§ **BRIEF**: Among the entries, find each line that includes the string "small" and list it.

§ **THE RECORDS**:
▬▬▬▬▬▬▬▬▬▬

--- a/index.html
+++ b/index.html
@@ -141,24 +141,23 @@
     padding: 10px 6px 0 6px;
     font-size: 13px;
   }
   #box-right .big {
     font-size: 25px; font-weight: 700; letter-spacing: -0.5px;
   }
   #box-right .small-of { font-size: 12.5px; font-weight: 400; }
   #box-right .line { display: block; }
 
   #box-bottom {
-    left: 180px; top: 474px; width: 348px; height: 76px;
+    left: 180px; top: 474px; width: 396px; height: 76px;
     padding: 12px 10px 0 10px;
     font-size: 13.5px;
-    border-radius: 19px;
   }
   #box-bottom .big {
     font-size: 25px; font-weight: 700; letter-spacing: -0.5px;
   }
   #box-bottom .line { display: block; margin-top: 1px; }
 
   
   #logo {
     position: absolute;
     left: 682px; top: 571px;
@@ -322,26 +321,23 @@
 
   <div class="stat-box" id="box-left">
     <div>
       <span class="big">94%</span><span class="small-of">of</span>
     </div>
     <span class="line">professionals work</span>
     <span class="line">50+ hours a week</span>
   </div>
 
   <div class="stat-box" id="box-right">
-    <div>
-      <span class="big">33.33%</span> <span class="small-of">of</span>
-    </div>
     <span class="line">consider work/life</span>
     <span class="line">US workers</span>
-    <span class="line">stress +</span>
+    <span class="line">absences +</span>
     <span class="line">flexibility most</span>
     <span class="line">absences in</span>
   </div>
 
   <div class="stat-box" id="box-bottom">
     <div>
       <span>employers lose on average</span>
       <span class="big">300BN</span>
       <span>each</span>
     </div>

▬▬▬▬▬▬▬▬▬▬

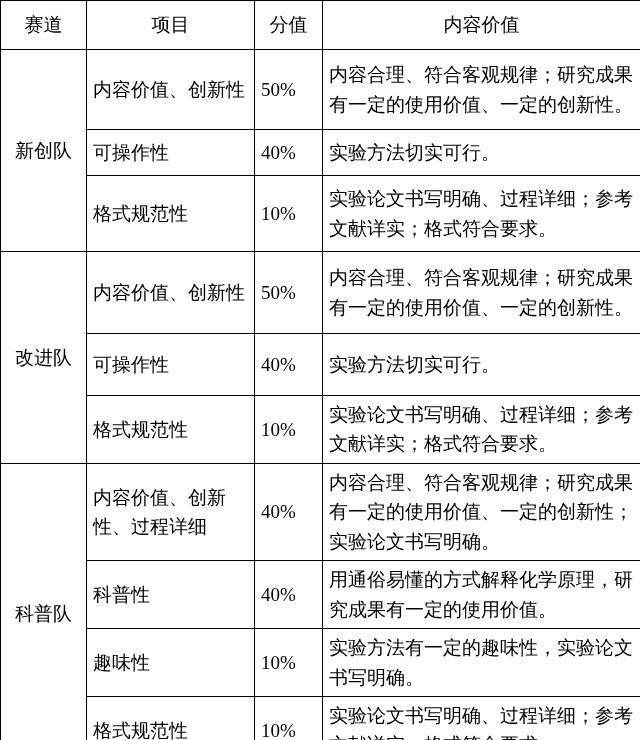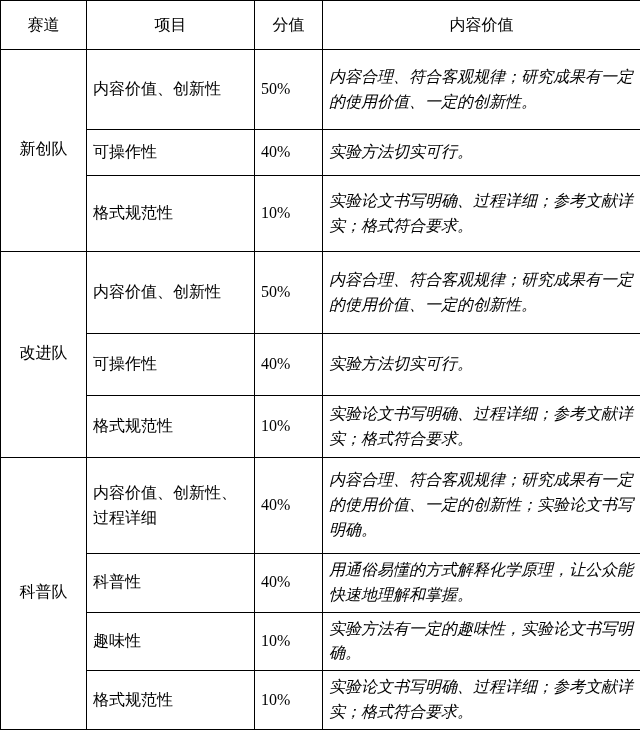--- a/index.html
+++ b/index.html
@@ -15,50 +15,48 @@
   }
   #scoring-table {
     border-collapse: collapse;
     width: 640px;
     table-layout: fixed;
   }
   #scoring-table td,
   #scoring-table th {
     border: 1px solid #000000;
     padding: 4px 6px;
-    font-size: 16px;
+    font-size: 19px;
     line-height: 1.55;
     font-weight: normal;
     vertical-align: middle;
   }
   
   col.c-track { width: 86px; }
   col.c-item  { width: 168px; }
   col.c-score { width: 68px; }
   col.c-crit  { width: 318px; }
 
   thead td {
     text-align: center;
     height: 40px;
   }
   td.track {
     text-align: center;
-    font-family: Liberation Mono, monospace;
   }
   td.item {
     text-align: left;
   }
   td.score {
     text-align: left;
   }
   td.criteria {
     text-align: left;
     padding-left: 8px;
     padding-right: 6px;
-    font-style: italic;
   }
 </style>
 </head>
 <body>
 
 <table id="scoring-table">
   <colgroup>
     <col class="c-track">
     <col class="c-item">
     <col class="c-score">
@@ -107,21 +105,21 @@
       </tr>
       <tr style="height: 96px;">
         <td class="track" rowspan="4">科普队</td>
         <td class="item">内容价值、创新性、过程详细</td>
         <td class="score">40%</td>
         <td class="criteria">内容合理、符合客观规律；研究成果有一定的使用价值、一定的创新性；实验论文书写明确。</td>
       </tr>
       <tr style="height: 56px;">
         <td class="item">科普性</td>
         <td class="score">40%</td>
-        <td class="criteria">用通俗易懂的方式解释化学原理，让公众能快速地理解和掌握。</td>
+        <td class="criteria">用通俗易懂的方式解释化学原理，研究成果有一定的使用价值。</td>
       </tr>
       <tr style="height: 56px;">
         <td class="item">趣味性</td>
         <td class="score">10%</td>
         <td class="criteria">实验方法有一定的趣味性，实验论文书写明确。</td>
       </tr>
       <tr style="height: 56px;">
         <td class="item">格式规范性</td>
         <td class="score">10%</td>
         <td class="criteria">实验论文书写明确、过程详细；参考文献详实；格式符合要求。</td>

▬▬▬▬▬▬▬▬▬▬

§ **RESPONSE TO THE EXERCISE**:
   #box-right .small-of { font-size: 12.5px; font-weight: 400; }
       <span class="big">94%</span><span class="small-of">of</span>
-      <span class="big">33.33%</span> <span class="small-of">of</span>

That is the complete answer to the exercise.